People who could climb higher, throw a spear longer or protect their tribes were treated as special. This is nothing new, but maybe now with our higher capacity for reason, we should be able to move past this ancient narrative of dominance and submission. Today, having a profile has become the number one currency to move through our world. How people look at you defines who you are and where you stand, good or bad.

The capital of being you

French philosopher Pierre Bourdieu first formulated the term cultural capital in the 1970’s. The idea was that one could accumulate knowledge, behaviours, and skills to demonstrate one’s cultural competence, and thus one’s social status or standing in society.
All of these are interchangeable regardless of your economic and financial status. Doctors, priests, bankers all have a type of capital that set them apart from others. Class systems are built on this type of inherited knowledge.  In fact, separation of people into nobility and commoners has been apparent in almost every civilisation surveyed.

Fame, I want to live forever

We place blind trust in people with elevated profiles, extensive social media followings and even people with their pictures in papers. George Clooney, Narendra Modi and even Danny Dyer are all people we have a strange curiosity for.

Being famous ultimately elevates you above the rest, giving you a sense of distinguishment, a preordainment, a feeling that you have done something above the ordinary in your lifetime.
And we all help by perpetuating this myth. If we just turned off the TV, then the relationship would shift. But we adore celebrities in what scientists call parasocial relationships. This idea that our relationship with celebrities is purely one-sided. We never get to speak to them and imagine what their lives would be like. But they need us as much as we need them. How might a senior politician or singer change if we just stopped watching or caring?

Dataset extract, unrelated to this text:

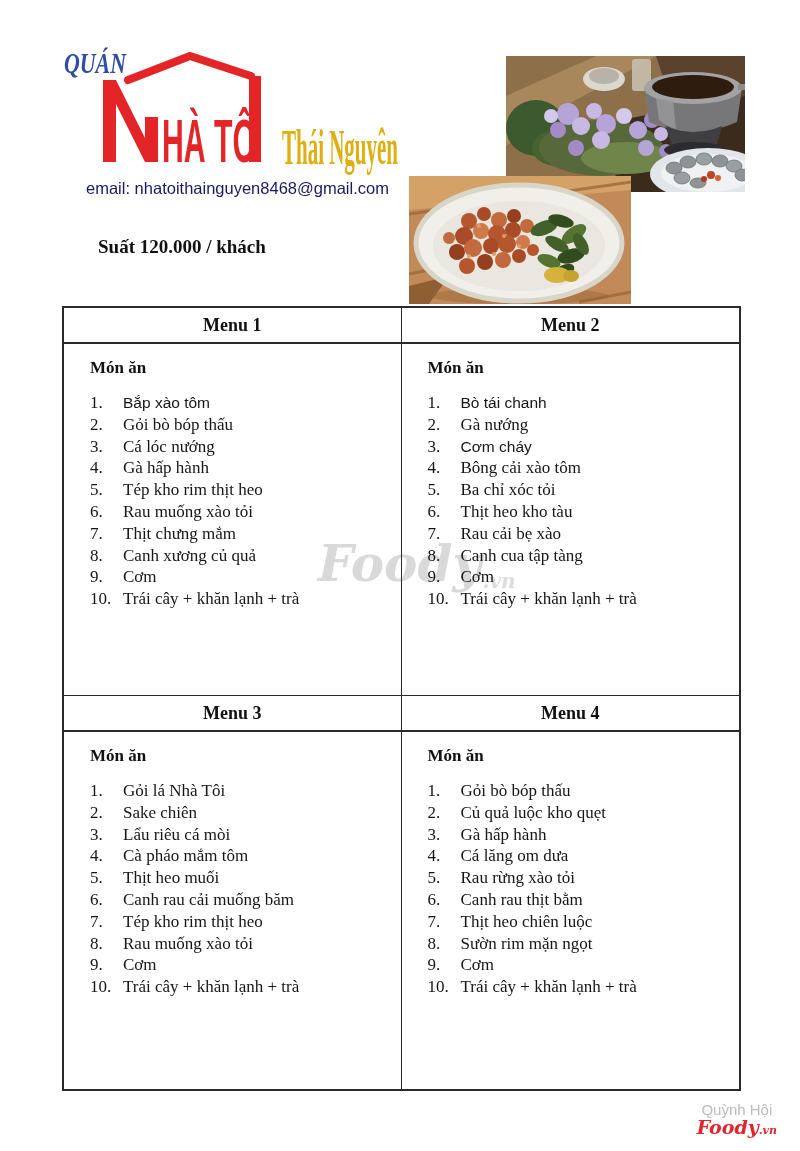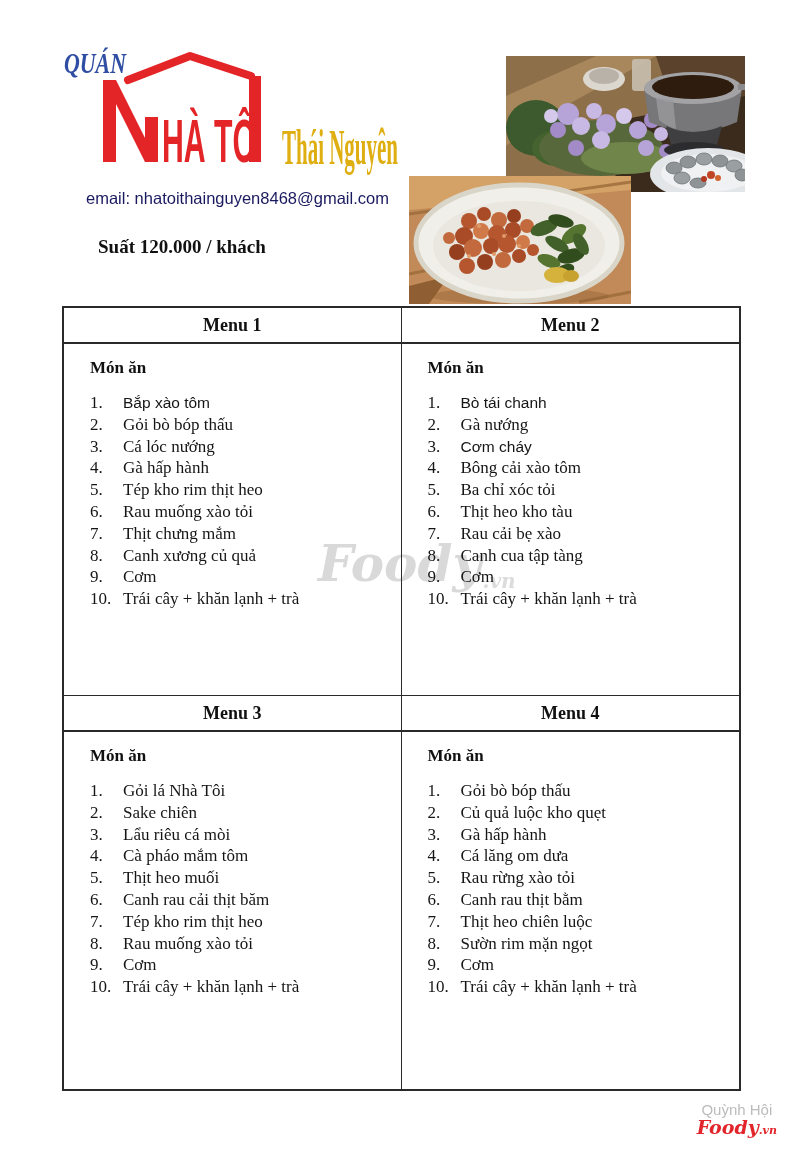"email: nhatoithainguyen8468@gmail.com" .email-line { margin-top: 14px -> 4px }
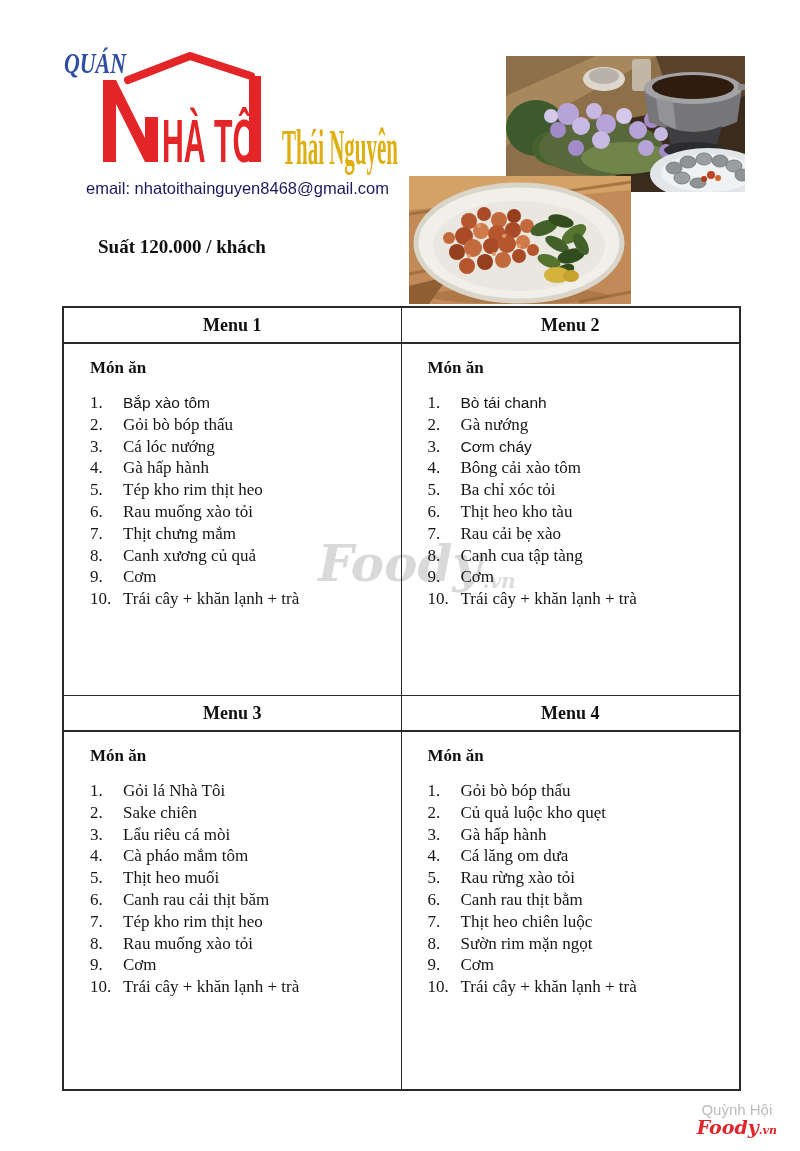"Canh rau cải thịt băm" span.txt { text: thịt -> muống }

“You are not able to call someone by their ethnic nickname so how can we employ a thuggish word like a commoner, it’s so damning and derogatory to 90% of the world.”

 

Blue blood

I’m always fascinated when I hear the word commoner used. The loose definition of a commoner means someone who is not a member of nobility or of the priesthood. Think about this for a second because you haven’t inherited some importance you are now deemed unimportant.
I find that in the age of political correctness it’s probably more important than ever to be aware of using such a word. You are not able to call someone by their slang ethnic name so how can we employ a thuggish word like a commoner, it’s so damning and derogatory to 90% of the world.

The idea that royalty in Spain, Sweden and the UK are born into a sense of entitlement just because they have blue blood feels so utterly bizarre and out of date.

Can programs like Second Life, an avatar-based program where you assumed a new life change the nature of hierarchies?

Technology – the last great equalizer

Perhaps technology might be the last great equalizer. A place where everyone gets the chance to assume their own identity and power. Where we all get to start over new.  The great techno experiment hasn’t gotten off to the best start. It hasn’t diminished status it’s enhanced it just look at the complexities of social media and the online world. The question is will the development of a utopian tech landscape ultimately change hierarchy and status or will it make it worse?

Is there a chance that we can demolish long-established party lines and power structures that we have spent thousands of years building because we adopt virtual reality and other various disguise powered technologies. We give people special titles and emphasise they are important, perhaps we could do away with all of that.
What if, just what if, we were able to emancipate billions of people and allow every person the opportunity to become king for a day?